Sýslumaðurinn sem sá álfa
- First edition
- Author: Ernir Kristján Snorrason
- Language: Icelandic
- Publisher: Sögur
- Publication date: 8 May 2012
- Pages: 201
- ISBN: 978-9935-41685-8
- OCLC: 1031110429

= Sýslumaðurinn sem sá álfa =

Icelandic crime novel

Sýslumaðurinn sem sá álfa, by Ernir Kristján Snorrason, is an Icelandic crime novel relating to the 2008–11 Icelandic financial crisis. It was published in Reykjavík in 2012 by Sögur. Unusually, it was not only published after its author's death, but actually on the day of his funeral (8 May 2012). In the dedication of the book, Ernir calls it "my farewell to my beloved friends—and to the world I love so passionately" ("kveðja mín til ástvina minna—og umheimsins sem ég ann svo heitt").

==Form==

The novel belongs ostensibly to the genre of the thriller/crime novel, but takes a light-hearted, parodic tone, including absurdist elements which complicate the genre-characteristics of the thriller.

==Plot==
The novel is set in the wake of the 2008–11 Icelandic financial crisis. The main protagonist is Bjarni, the sheriff (sýslumaður) of Rangárvallasýsla. At the start of the novel he has recently lost his wife Elínborg to cancer and recovered from major injuries caused by a fall on the day of her death. He is nevertheless called by his old friend Möller, the justice minister, to help Iceland's post-Crash Office of the Special Prosecutor to investigate the possibility that Iceland was used for money-laundering by the Russian mafia, who ran a 'bank within the bank' in the Icelandic banking sector.
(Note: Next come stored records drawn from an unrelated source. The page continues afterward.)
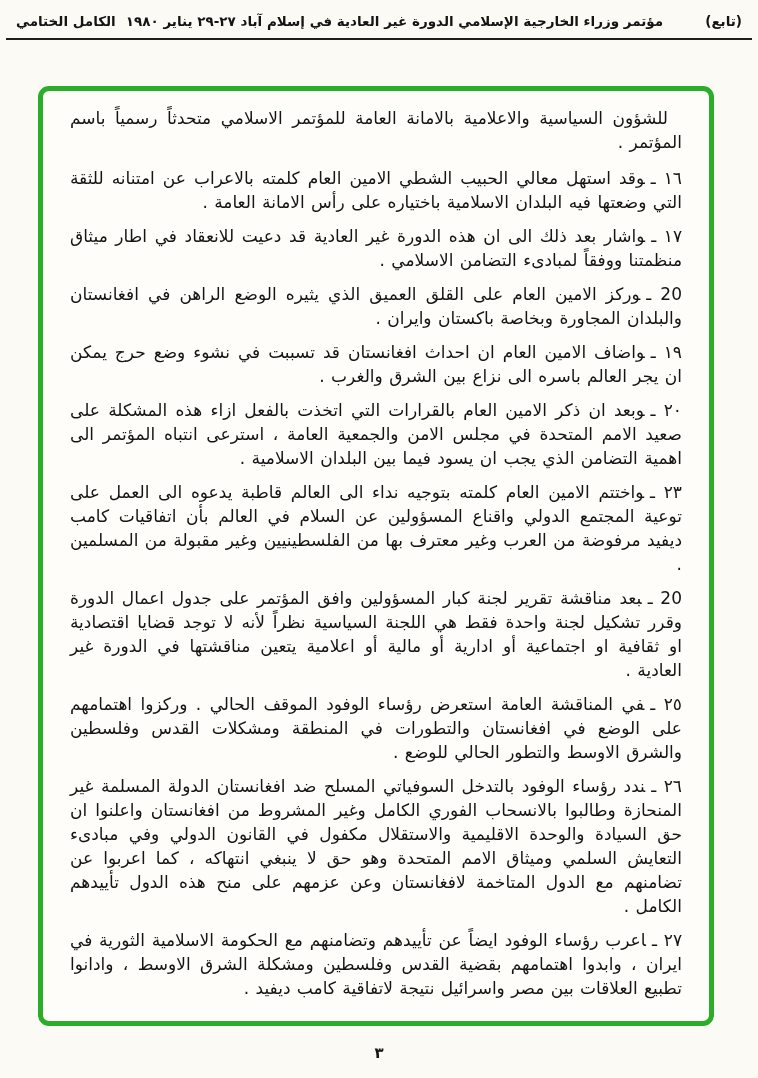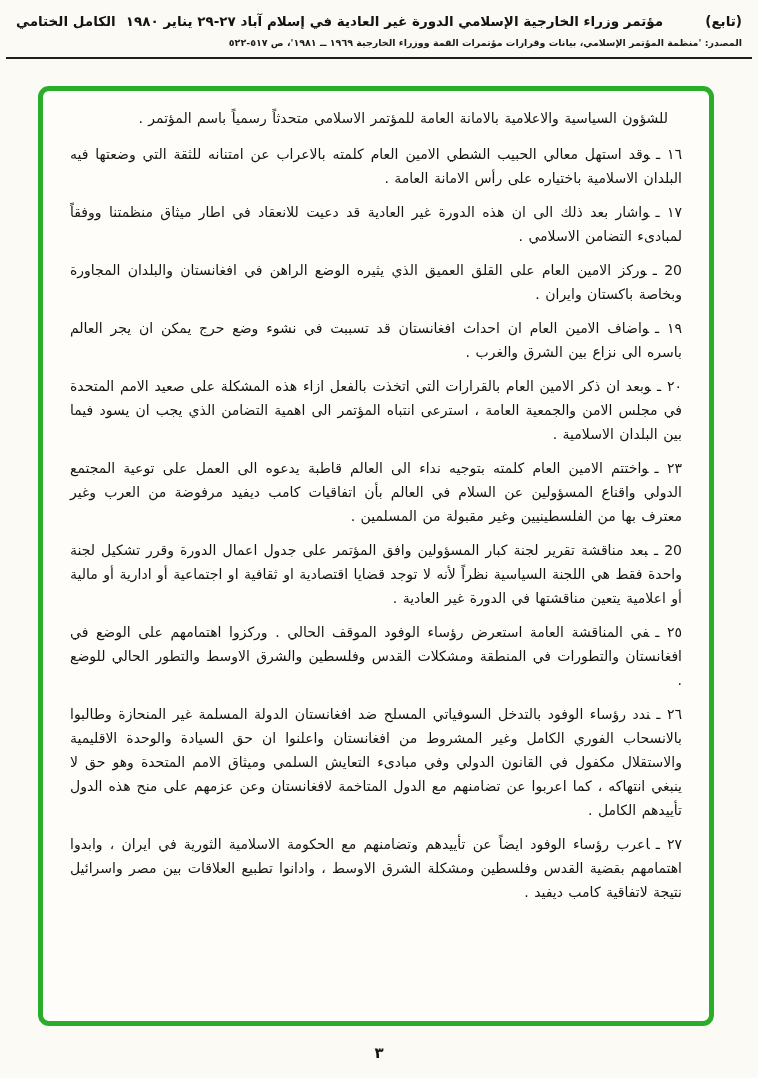--- a/index.html
+++ b/index.html
@@ -80,7 +80,6 @@
       <span class="title">مؤتمر وزراء الخارجية الإسلامي الدورة غير العادية في إسلام آباد ٢٧-٢٩ يناير ١٩٨٠</span>
       <span>الكامل الختامي</span>
     </div>
-    <div class="header-line2">المصدر: 'منظمة المؤتمر الإسلامي، بيانات وقرارات مؤتمرات القمة ووزراء الخارجية ١٩٦٩ ــ ١٩٨١'، ص ٥١٧-٥٢٢</div>
   </header>
 
   <div class="rule"></div>

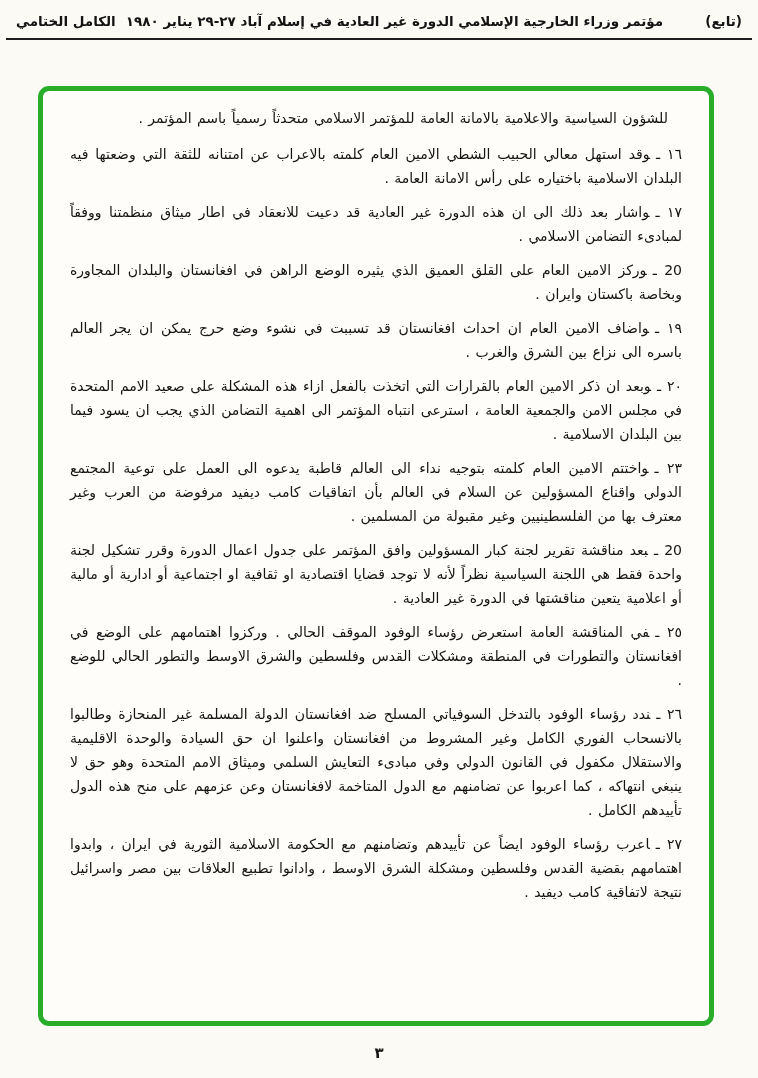--- a/index.html
+++ b/index.html
@@ -51,7 +51,7 @@
     overflow: hidden;
   }
   .para {
-    font-size: 14px;
+    font-size: 17px;
     line-height: 24px;
     text-align: justify;
     margin-bottom: 10px;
Björn explains to his childhood friend Bíbí (Jónína), a bookshop owner whose husband has left her, that he cannot sleep alone as he is afraid of the dark: specifically of the elves from the elf-hill next to his family home that try to break into his house to get out of the cold. He convinces Bíbí to take a job as his personal secretary and to sleep alongside him, and thus they begin a passionate relationship that absorbs most of their attention for the course of the novel (and implicitly beyond). However, in some ways Björn has good relations with the elves: an elf called Gaui teaches Björn how to guess what people are thinking and apparently delivers him a prophetic dream explaining where the 'bank within the bank' has been stashed.

With Bíbí, Björn resolves local tensions in Rangárvallasýsla over two farmers who have swapped between them a Russian employee for a tractor, thus attracting accusations of slave-trading; and travels to New York to talk to a Canadian-Italian mafia boss, Mr Barósó, whom Björn wins over by his shrewd perception of character, and a CIA agent, Abraham Collins. Björn manages to convince Collins that the reason for Britain's Landsbanki Freezing Order 2008 was to eliminate Iceland as a rival to the UK financial sector as Russian criminals' money-launderer of choice. Under the pretext of a terrorist threat to the American Embassy in Iceland, Collins subsequently organises a meeting in Paris with Möller, Björn, Bíbí, two Scandinavians, and Vladimir Vitkosky (who, as well as being Russian's representative to Europol, is known to the reader both as an oligarch and as a mafia member).

The denouement of the novel sees Bjarni following his prophetic dream and a tip-off from a farmer to recover the bank within the bank, and foiling Vitkosky's attempt to kill him in revenge. The bank within the bank is secretly seized by the Icelandic Central Bank.